EASI: Evolutionary Adversarial Simulator Identification for Sim-to-Real Transfer

Authors: Haoyu Dong, Huiqiao Fu, Wentao Xu, Zhehao Zhou, Chunlin Chen

NeurIPS 2024 | Conference PDF | Archive PDF | Plain Text | LLM Run Details

Reproducibility Variable Result LLM Response
Research Type Experimental In the experiments, we test EASI on 4 sim-to-sim tasks (Go2, Cartpole, Ant, Ballbalance) and 2 sim-to-real tasks (Go2, Cartpole).
Researcher Affiliation Academia Haoyu Dong, Huiqiao Fu, Wentao Xu, Zhehao Zhou, Chunlin Chen Department of Control Science and Intelligent Engineering, School of Management and Engineering, Nanjing University, China {haoyudong,hqfu, wtxu, zhzhou}@smail.nju.edu.cn, clchen@nju.edu.cn
Pseudocode Yes The schematic overview of the EASI architecture is shown in Fig. 1, and the pseudo-code is shown in Algorithm 1.
Open Source Code No Video and code are shown at our page. (This implies future availability or a project page, not direct open-source code for the described methodology readily accessible in the paper).
Open Datasets No For the collection of the demonstration dataset, we use UDR to train a rough policy, and then use the policy to control agents in the target domain collecting trajectories. (This indicates data is generated by authors and not from a publicly available source with a link/citation).
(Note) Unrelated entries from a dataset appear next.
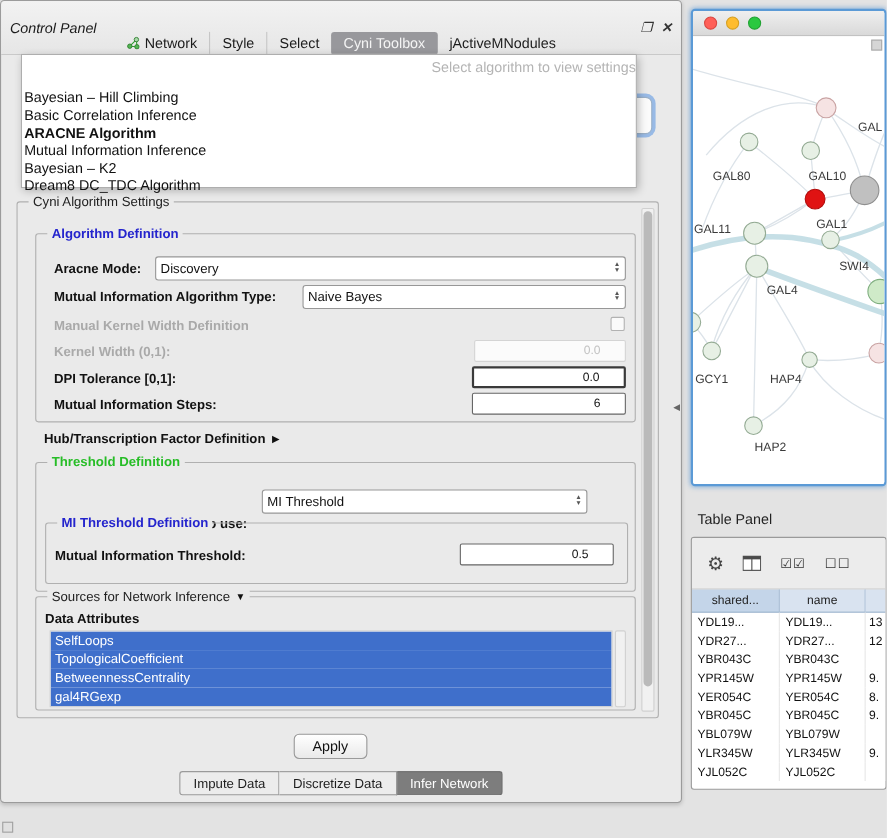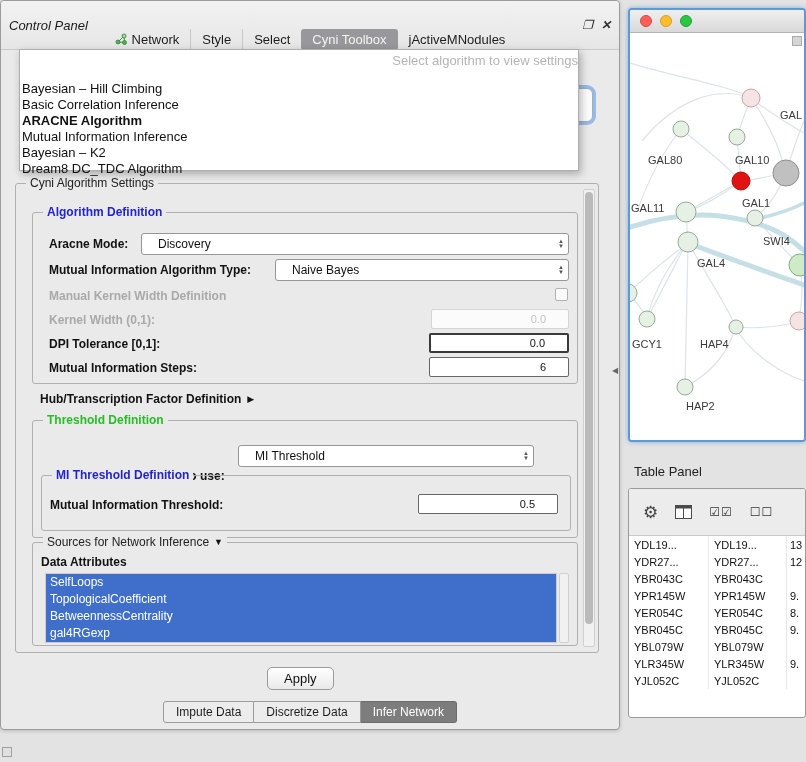--- a/index.html
+++ b/index.html
@@ -83,7 +83,7 @@
 
   .combo{
     position:absolute;height:22px;background:#fff;border:1px solid #979797;
-    border-radius:3px;display:flex;align-items:center;padding-left:16px;
+    border-radius:3px;display:flex;align-items:center;padding-left:4px;
     font-size:12px;box-sizing:border-box;
   }
   .combo-val{color:#111;}

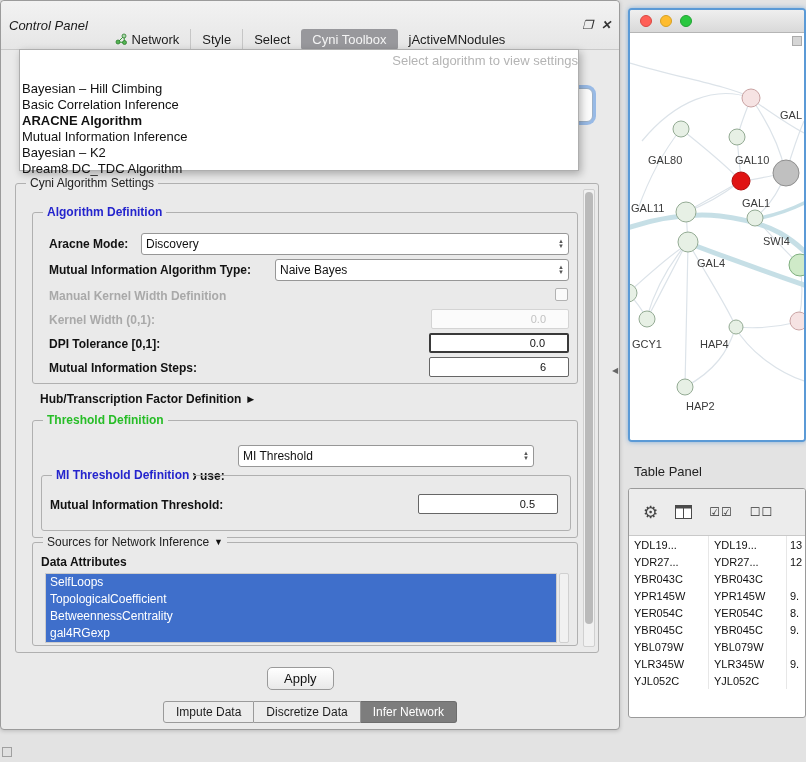--- a/index.html
+++ b/index.html
@@ -424,6 +424,11 @@
     <span class="tp-ic small">☑☑</span>
     <span class="tp-ic small">☐☐</span>
   </div>
+  <div class="tp-header">
+    <div class="tp-h c1">shared...</div>
+    <div class="tp-h c2">name</div>
+    <div class="tp-h c3"></div>
+  </div>
   <div>
     <div class="tp-row">
       <div class="tp-td c1">YDL19...</div>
Dataset Splits No The paper mentions training policies and testing them, but it does not provide specific details on how the collected or used data is split into training, validation, and test sets with percentages or absolute sample counts.
Hardware Specification Yes In our experiment, running on a PC equipped with Intel i5-13600KF and RTX 4060 Ti, EASI completed the evolutionary adversarial searching process in less than 10 minutes.
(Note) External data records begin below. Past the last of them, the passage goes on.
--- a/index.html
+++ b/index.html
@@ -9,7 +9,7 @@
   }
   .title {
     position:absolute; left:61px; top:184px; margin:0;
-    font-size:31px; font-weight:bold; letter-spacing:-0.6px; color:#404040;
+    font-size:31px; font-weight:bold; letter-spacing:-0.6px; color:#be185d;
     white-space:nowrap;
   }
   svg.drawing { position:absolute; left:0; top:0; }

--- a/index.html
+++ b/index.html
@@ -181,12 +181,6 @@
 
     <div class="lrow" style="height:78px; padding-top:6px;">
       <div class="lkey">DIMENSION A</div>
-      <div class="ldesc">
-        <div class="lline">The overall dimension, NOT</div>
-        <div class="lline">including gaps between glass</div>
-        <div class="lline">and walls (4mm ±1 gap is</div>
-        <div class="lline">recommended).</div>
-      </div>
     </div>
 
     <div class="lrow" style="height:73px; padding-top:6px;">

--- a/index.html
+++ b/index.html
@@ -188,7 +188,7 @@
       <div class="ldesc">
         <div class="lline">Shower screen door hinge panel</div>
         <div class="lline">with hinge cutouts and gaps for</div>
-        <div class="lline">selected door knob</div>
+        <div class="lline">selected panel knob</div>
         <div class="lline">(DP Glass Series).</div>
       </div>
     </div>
Software Dependencies No The paper mentions using specific software components like Isaac Gym, SAC, and Ess-Info GAIL, but it does not provide specific version numbers for these software dependencies or the libraries used for neural networks.
Experiment Setup Yes We utilize Isaac Gym [39] as the simulator. In the simulator identification process, we create 300 parallel environments for EASI... we employ (µ/µI, λ)ES [44] as the generator with the setting µ = 150 and λ = 300... we set k = 3 for the Cartpole, Ant, and Ballbalance tasks, and k = 2 for Go2 task.